Japan’s defense minister accused Beijing of going “over the top" in its approach to disputed territory.
China’s defense ministry said Japanese planes had
carried out ‘dangerous’ actions," said the report.
The report also said that, “Japan scrambled combat planes
against Chinese aircraft 415 times during the year that ended
in March, up 36 percent from a year earlier," and that,
both nations’ ships also, “regularly play high-seas games
of cat and mouse around the disputed islands."
Last week, Japanese Self-Defense Forces conducted a military
exercise to retake a seized Japanese island on the uninhabited
island of Eniyabanarejima, one of the Amami Islands
in Kagoshima Prefecture.
Taiwan’s Central News Agency reported on May 23
that since the Japanese government purchased
the disputed Senkaku islands in 2012, tension between
Japan and China has intensified.
This exercise was believed to simulate the landing
on the Senkaku, also known as the Diaoyu, in the event
of military seizure by China.
Chinese Website for Sino-Japanese War Memoir editor
Jia Yuanliang believes the escalated conflict between China
and Japan reflects the closer ties between China and Russia.
Jia Yuanliang, editor of Sino-Japanese War Memoir Website:
“Because of the closer ties between China and Russia,
both Putin and Xi Jinping have talked about safeguarding
the victory of WWII at the CICA meeting by preventing
the Japanese militarist aggression from happening again.
It is actually a gesture and attitude of maintaining
international order after WW II."
The New York Times reported that, “the flybys appeared
to signal a dangerous escalation in a game of nerves"
between China and Japan over the disputed Diaoyu Islands.
The two nations’ ships, “regularly play high-seas games
of cat and mouse around the disputed islands” about once
or twice a week.
“There have also been a growing number of episodes
involving aircraft, whose greater speeds mean a higher chance
of an accident or of miscalculation quickly spiraling
out of control into a full-blown military confrontation,"
reported NY Times.
Worsening the situation is that the dialogue between
the two nations has halted since the Japanese
government purchased the disputed Islands in 2012.
Jia Yuanliang: “Based on situations such as the Diaoyu
Islands issue and the anti-Chinese riot in Vietnam,
it is hard to say that the Japanese are not involved.
The possibility of misfires is very likely along with
the development of new incidents."
“Because Japan is the only Asian nation that is widely
seen as able to match China’s military abilities, American
officials and defense analysts have increasingly warned
of the dangers of an unintended clash in the East China Sea
expanding into a wider confrontation that could drag
in the United States," added the New York Times.

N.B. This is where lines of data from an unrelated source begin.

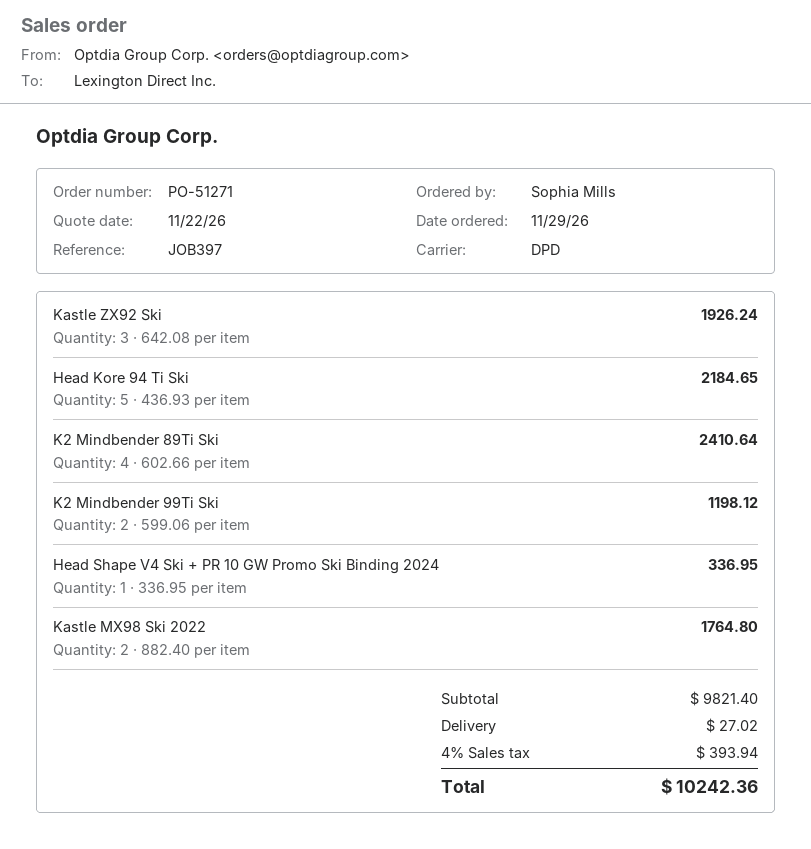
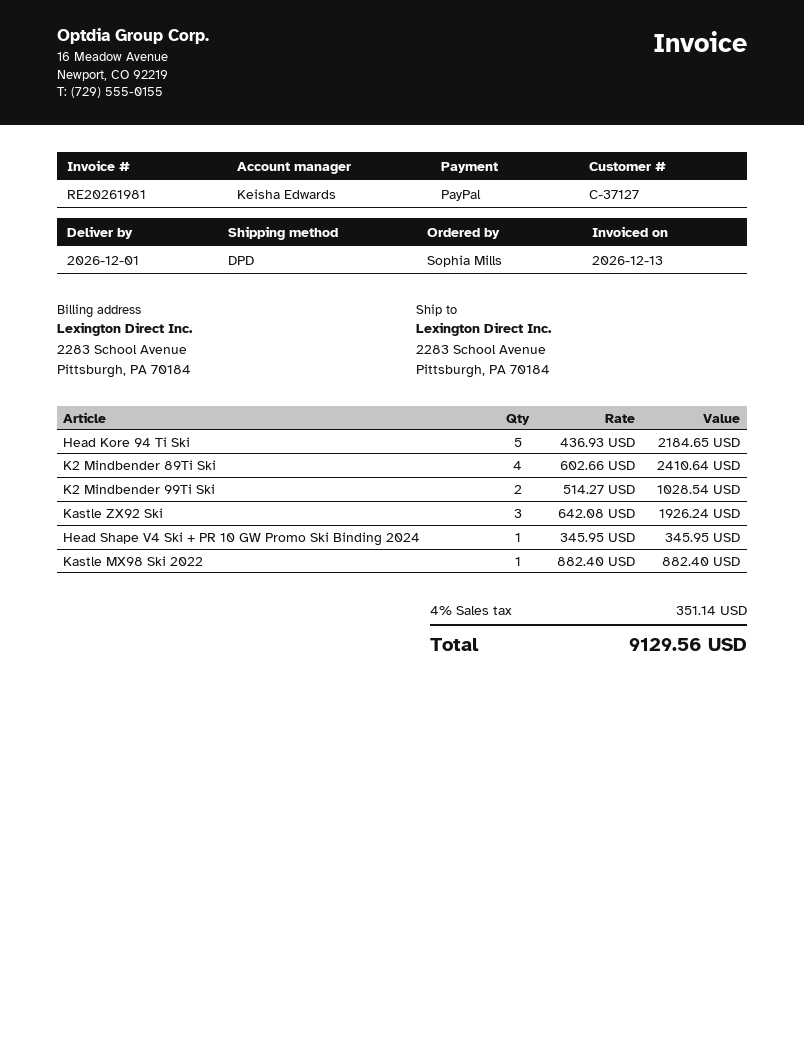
K2 Mindbender 99Ti Ski: 2 x 599.06 = 1198.12 -> 2 x 514.27 = 1028.54
Head Shape V4 Ski + PR 10 GW Promo Ski Binding 2024: 1 x 336.95 = 336.95 -> 1 x 345.95 = 345.95
Kastle MX98 Ski 2022: 2 x 882.40 = 1764.80 -> 1 x 882.40 = 882.40
shipping: 27.02 -> none
tax: 4% = 393.94 -> 4% = 351.14
total: 10242.36 -> 9129.56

In his visit to Tokyo in April, U.S. President Barack Obama
reiterated the U.S.’ commitment to defend the islands
according to the treaty with Japan.
Jia Yuanliang: “Even though the situation has evolved,
as China and Russia are now in the honeymoon period
and there are historical roots between the United States
and Japan, should there be any military confrontation,
I believe the United States will evaluate the situation
and observe first."
Both the U.S. and analysts have warned of a mid-air
collision as the one that took place in 2001, when a PLA
interceptor fighter jet collided with a U.S. intelligence aircraft.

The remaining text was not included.